Yeah, I know everybody bitches about Chase Bank and short sales. They say Chase Bank takes too long, it loses paperwork, nobody returns calls, and it's a lousy short sale system. I don't disagree with that assessment. Chase is somewhat overwhelmed and understaffed, just like every other short sale bank. I tell buyer's agents it will be a 90-day to 120-day wait for short sale approval if Chase Bank is involved, and I'm usually right on the money. They take forever but a Chase Bank short sale, even a double Chase Bank short sale, will eventually close.
Like I wrote a while back about the worst thing to expect in a Chase Bank short sale, it's the system at fault and not the negotiator. I can't say that Chase Bank short sale negotiators are perky. It's the opposite. Most of them sound like they're dropping percodan. I imagine they are sitting in a small room, maybe 3-feet by 3-feet with a desk and a bare light bulb hanging overhead. This is where they also nap. Are they sleeping or awake when I talk to them? I do not know. Hard to tell.
I have a Sacramento short sale with Chase that was recently approved at an outrageous price. It was approved at this price because I asked the buyer to submit an offer at the preapproved price. It was the only way to get approval. The preapproved price is wrong. The BPO agent royally messed up the BPO. Probably doesn't know the neighborhood or maybe it was some newly licensed agent. But the BPO was off by $20,000.
After short sale approval, we submitted the buyer's appraisal. The appraisal was prepared by a professional and licensed appraiser independently hired by the buyer's bank. The appraisal, as expected, came in $20,000 lower than the approved price. We submitted it and asked for a revised approval letter. The negotiator said the investor rejected the appraisal. What? The appraisal has a case number assigned to it. It means any other FHA buyer for the next 6 months will get this appraisal. To reject the appraisal is to send the file to foreclosure.
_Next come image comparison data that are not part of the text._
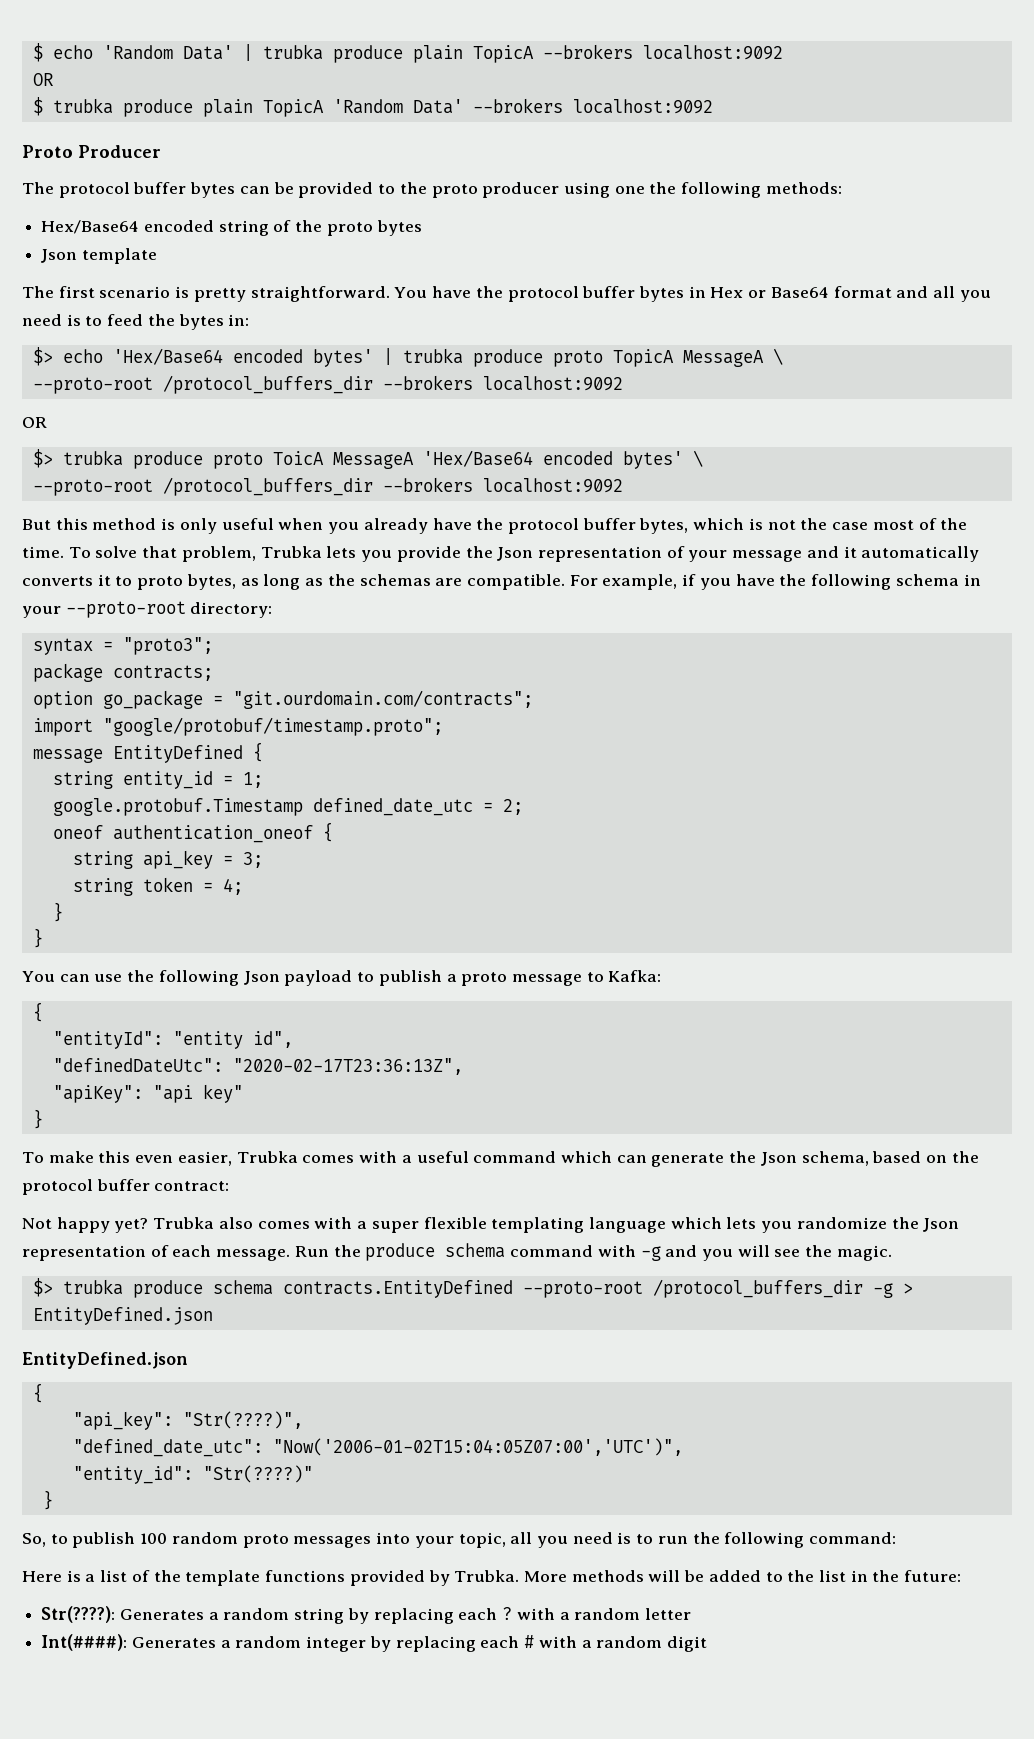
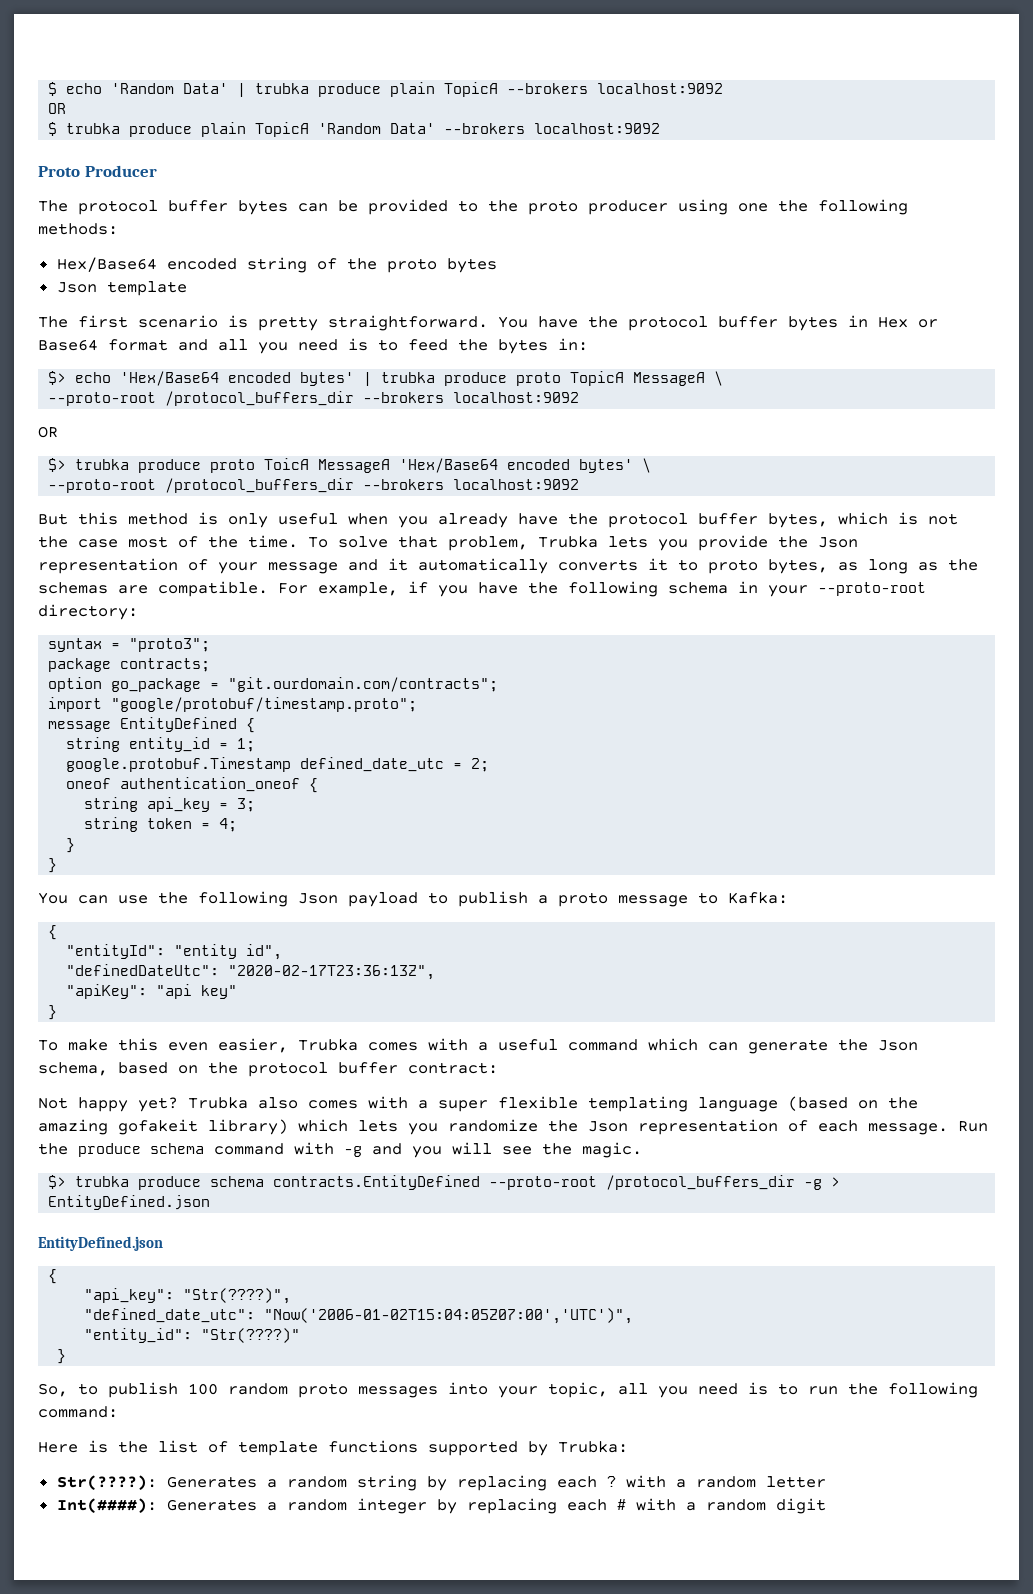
(666, 1225) none -> [788,1096,918,1111] [38,1119,288,1135] (based on the amazing gofakeit library)
[85,1574,96,1582] a -> [118,1441,148,1453] the
[153,1570,181,1582] the -> (228, 1447) none
[349,1570,962,1586] provided by Trubka. More methods will be added to the list in the future: -> [428,1441,628,1456] supported by Trubka:

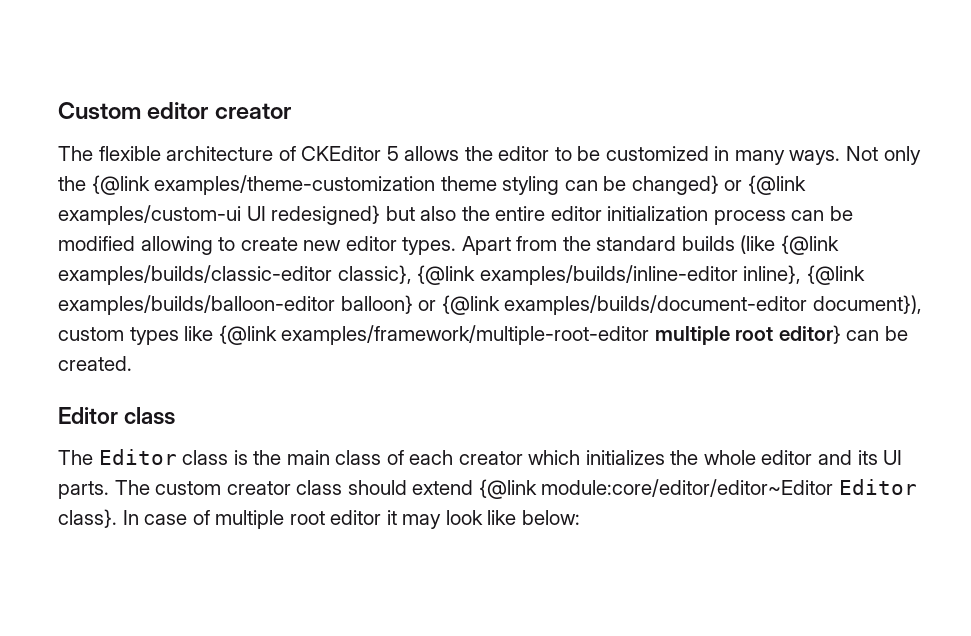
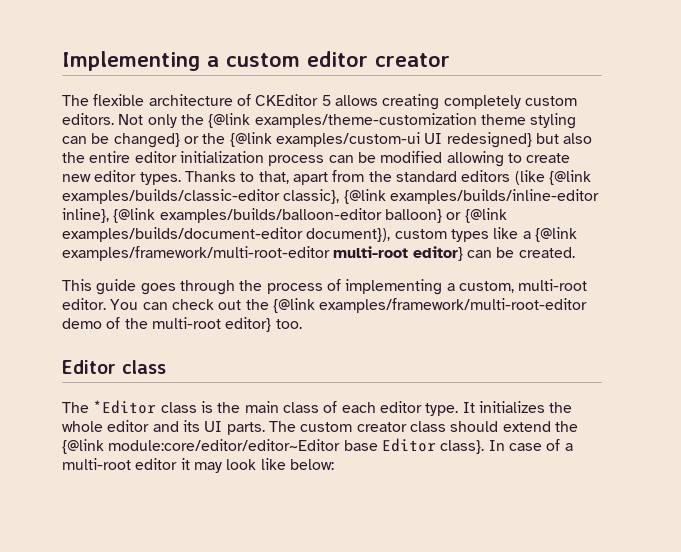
[58,102,141,120] Custom -> [62,51,300,71] Implementing a custom
[464,146,841,165] the editor to be customized in many ways. -> [382,94,577,110] [62,113,114,125] creating completely custom editors.
(743, 185) none -> [202,133,226,144] the
[461,236,511,255] Apart -> [184,171,328,185] Thanks to that, apart
[681,236,735,251] builds -> [461,170,511,182] editors
[218,325,774,345] {@link examples/framework/multiple-root-editor multiple root -> [522,227,577,242] [62,246,409,261] a {@link examples/framework/multi-root-editor multi-root
(132, 363) none -> [62,279,588,295] [62,298,588,313] [62,317,302,332] // This guide goes through the process of implementing a custom, multi-root editor. You can check out the {@link examples/framework/multi-root-editor demo of the multi-root editor} too.
[98,449,177,465] Editor -> [93,400,157,414] *Editor
[458,450,581,465] creator which -> [379,401,475,416] editor type. It
(474, 487) none -> [554,421,578,432] the
(834, 488) none -> [343,440,378,451] base
[215,510,325,529] multiple root -> [564,443,573,451] [62,458,131,470] a multi-root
Was this a ploy, I asked? Did the investor secretly desire foreclosure? Sometimes banks are paid more by the government to do a foreclosure. Or is the investor accusing of us shenanigans? Is the investor saying we manipulated or fixed the appraisal? Because that assumption would be insulting, grounds for a potential lawsuit, against the Code of Ethics and totally untrue. It's one or the other. So, if it's not because Chase Bank wants to go to foreclosure, then they better order a new BPO pronto and get this closed. I'll stake my reputation on it, I told him. Thankfully, the new BPO is being ordered next week.
Equator will solve the delays for Chase. But it's not gonna get rid of the inept BPO agents. That will continue to plague.